The file ended there.

 

 

*

Now, when I look across the table, I can see the “thing” Cynthia talked about. It faded long ago, but there is a small crease where the skin seems deeper, and lighter. The combination makes a peculiar camouflage, an invisible dent of sort. Maybe it isn’t the scar that kept his tears there, it is just part of him, the flesh he’s born with that keeps surviving in Death’s colosseum. All I know is, since reading the application I have this urge to feel that line under my finger.

I want to know the Guilt of a hero. Not a baggage, not a chink in an armour to be returned to the armoury someday. It’s a part of him, small and real, and he wears it with pride and ease. Like his daughter’s watch on his wrist.

 

##### II

If you wonder, if it is the same with my Fortescue’s Quill – I have no place in _The Romance Hour_ , the best I can do is the Epilogue when my audience’s kitchens are in flames – Potter knows my guilt. On the day he confirmed Scorpius’ diagnosis with me, it broke through and danced on my tongue, confounding my words, the convicted tone I’d practiced so well when it came to Astoria. This guilt I see and shall never unsee on Scorpius’ face. I don’t know why it happened then, maybe I need the Fates to see that I’m perfectly willing, perfect happy to live with this guilt, as long as they let me keep Scorpius.

I’d lied. Astoria didn’t want to extort more from our marriage contract when she self-Splinched in front of our four year old son. The scroll had sealed. She had produced my heir and I’d cleared the debt for the Greengrasses. What she wanted was to prove my breaking her heart, and she succeeded by breaking her body into two.

How had I not wanted a family with her, when we’d already been family? I’d loved her, she insisted. I’d kissed her over and over, on her lips, on her breasts… as I found the place to enter her and conceived our son. I’d done it again, on nights too cold for anyone, even former Death Eaters, to sleep alone. I’d been so gentle; I’d said the sweetest things, warmed her duvet with my body heat, scented her hair with my cologne.

My guilt was to let her believe that I could love like everyone else. She didn’t know that if I’d truly wanted her – the place I’d entered her sealed and hoisted with cock aside – I would have pushed her legs back and forced my tongue into where the filthiest of filth was, until my mouth became too sullied for kissing, too glossed with spit to whisper the wonders of that spark that was known to ignite every being, every thought of mundaneness within us.

The spit was my shining armour. Too bad I was never a Knight and she thought I was one.

Despair. Guilt. Courage. Love. There’s no love before courage. She forgot that.

She forgot that I, Draco Malfoy, am a coward.

 

##### III

Between the last sentence and this one, Potter asked why I had so much to write. Could I have found the thing that would save Scorpius?

No, I replied, and precisely for that reason I had to look away. I couldn’t keep reading failure after failure. The rants and invectives I had put on this parchment were so ugly, I promised him, that it’d make him uglier if he read it, if that’s possible.

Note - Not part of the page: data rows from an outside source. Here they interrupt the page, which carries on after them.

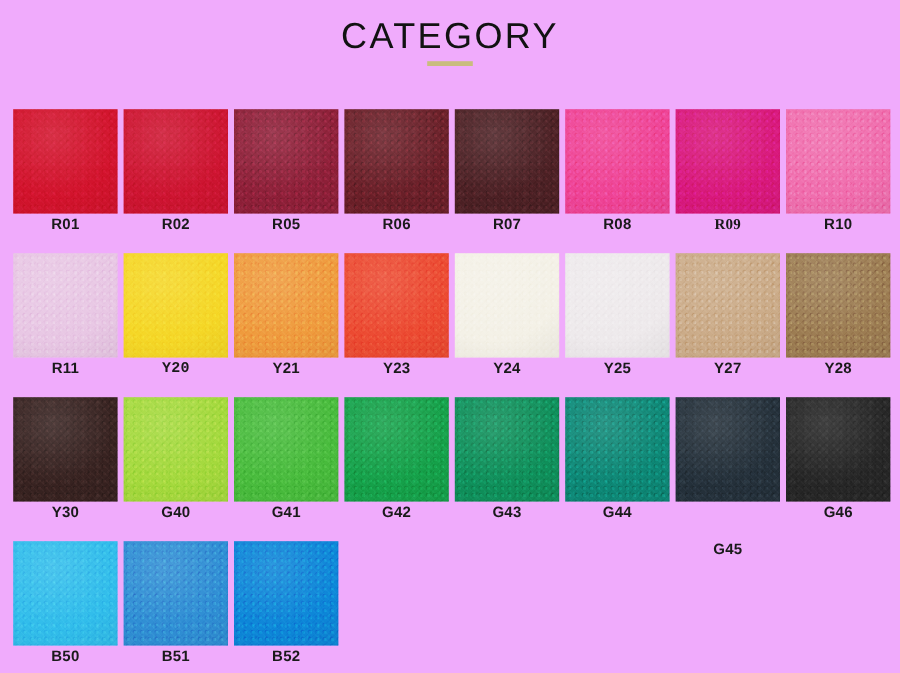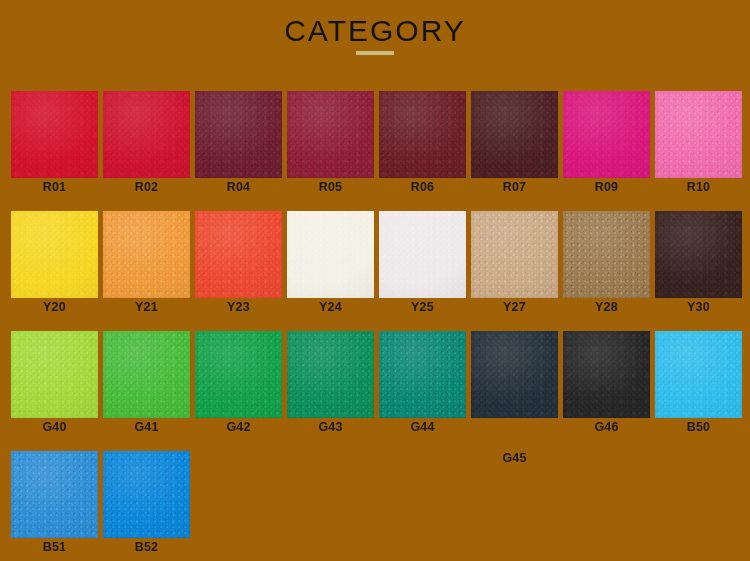--- a/index.html
+++ b/index.html
@@ -11,21 +11,21 @@
     width: 750px;
     height: 561px;
     overflow: hidden;
     font-family: "Liberation Sans", sans-serif;
     -webkit-font-smoothing: antialiased;
   }
   #page {
     position: relative;
     width: 750px;
     height: 561px;
-    background: #a16207;
+    background: #f0abfc;
   }
 
   
   .header {
     position: absolute;
     left: 0;
     top: 0;
     width: 750px;
     height: 78px;
     text-align: center;
@@ -146,28 +146,20 @@
       </div>
       <div class="cell">
         <div class="swatch" style="background-color: rgb(205, 20, 48);">
           <div class="tex"></div>
           <div class="tex2"></div>
           <div class="sheen"></div>
         </div>
         <div class="swatch-label" style="color: rgb(26, 26, 26);">R02</div>
       </div>
       <div class="cell">
-        <div class="swatch" style="background-color: rgb(109, 31, 51);">
-          <div class="tex"></div>
-          <div class="tex2"></div>
-          <div class="sheen"></div>
-        </div>
-        <div class="swatch-label" style="color: rgb(26, 26, 26);">R04</div>
-      </div>
-      <div class="cell">
         <div class="swatch" style="background-color: rgb(142, 31, 56);">
           <div class="tex"></div>
           <div class="tex2"></div>
           <div class="sheen"></div>
         </div>
         <div class="swatch-label" style="color: rgb(26, 26, 26);">R05</div>
       </div>
       <div class="cell">
         <div class="swatch" style="background-color: rgb(106, 31, 40);">
           <div class="tex"></div>
@@ -178,42 +170,58 @@
       </div>
       <div class="cell">
         <div class="swatch" style="background-color: rgb(76, 32, 36);">
           <div class="tex"></div>
           <div class="tex2"></div>
           <div class="sheen"></div>
         </div>
         <div class="swatch-label" style="color: rgb(26, 26, 26);">R07</div>
       </div>
       <div class="cell">
+        <div class="swatch" style="background-color: rgb(239, 67, 150);">
+          <div class="tex"></div>
+          <div class="tex2"></div>
+          <div class="sheen"></div>
+        </div>
+        <div class="swatch-label" style="color: rgb(26, 26, 26);">R08</div>
+      </div>
+      <div class="cell">
         <div class="swatch" style="background-color: rgb(217, 24, 124);">
           <div class="tex"></div>
           <div class="tex2"></div>
           <div class="sheen"></div>
         </div>
-        <div class="swatch-label" style="color: rgb(26, 26, 26);">R09</div>
+        <div class="swatch-label" style="color: rgb(26, 26, 26); font-family: Liberation Serif, serif;">R09</div>
       </div>
       <div class="cell">
         <div class="swatch" style="background-color: rgb(240, 110, 174);">
           <div class="tex"></div>
           <div class="tex2"></div>
           <div class="sheen"></div>
         </div>
         <div class="swatch-label" style="color: rgb(26, 26, 26);">R10</div>
       </div>
       <div class="cell">
+        <div class="swatch" style="background-color: rgb(232, 199, 228);">
+          <div class="tex"></div>
+          <div class="tex2"></div>
+          <div class="sheen"></div>
+        </div>
+        <div class="swatch-label" style="color: rgb(26, 26, 26);">R11</div>
+      </div>
+      <div class="cell">
         <div class="swatch" style="background-color: rgb(245, 215, 38);">
           <div class="tex"></div>
           <div class="tex2"></div>
           <div class="sheen"></div>
         </div>
-        <div class="swatch-label" style="color: rgb(26, 26, 26);">Y20</div>
+        <div class="swatch-label" style="color: rgb(26, 26, 26); font-family: Liberation Mono, monospace;">Y20</div>
       </div>
       <div class="cell">
         <div class="swatch" style="background-color: rgb(239, 155, 61);">
           <div class="tex"></div>
           <div class="tex2"></div>
           <div class="sheen"></div>
         </div>
         <div class="swatch-label" style="color: rgb(26, 26, 26);">Y21</div>
       </div>
       <div class="cell">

He smiled and asked if I wanted to go home. “I’ve asked too much from you already,” he said. Then he bowed his head and tapped his quill on the list he was working. “Gets harder every time.” He looked into my eyes. “Thanks for helping.”

I reminded him that one, I hadn't been terribly useful, two, Scorpius was my son and three, he was who he was. A bone-headed Gryffindor, persistent to a fault and above all, a victor.

“I’ve skipped Gin’s file. The twenty-second time.” He looked sideways, brushed his hand against a file placed too neatly at the corner of the table. “Hers is the most recent VSP case. I should take a look at it.”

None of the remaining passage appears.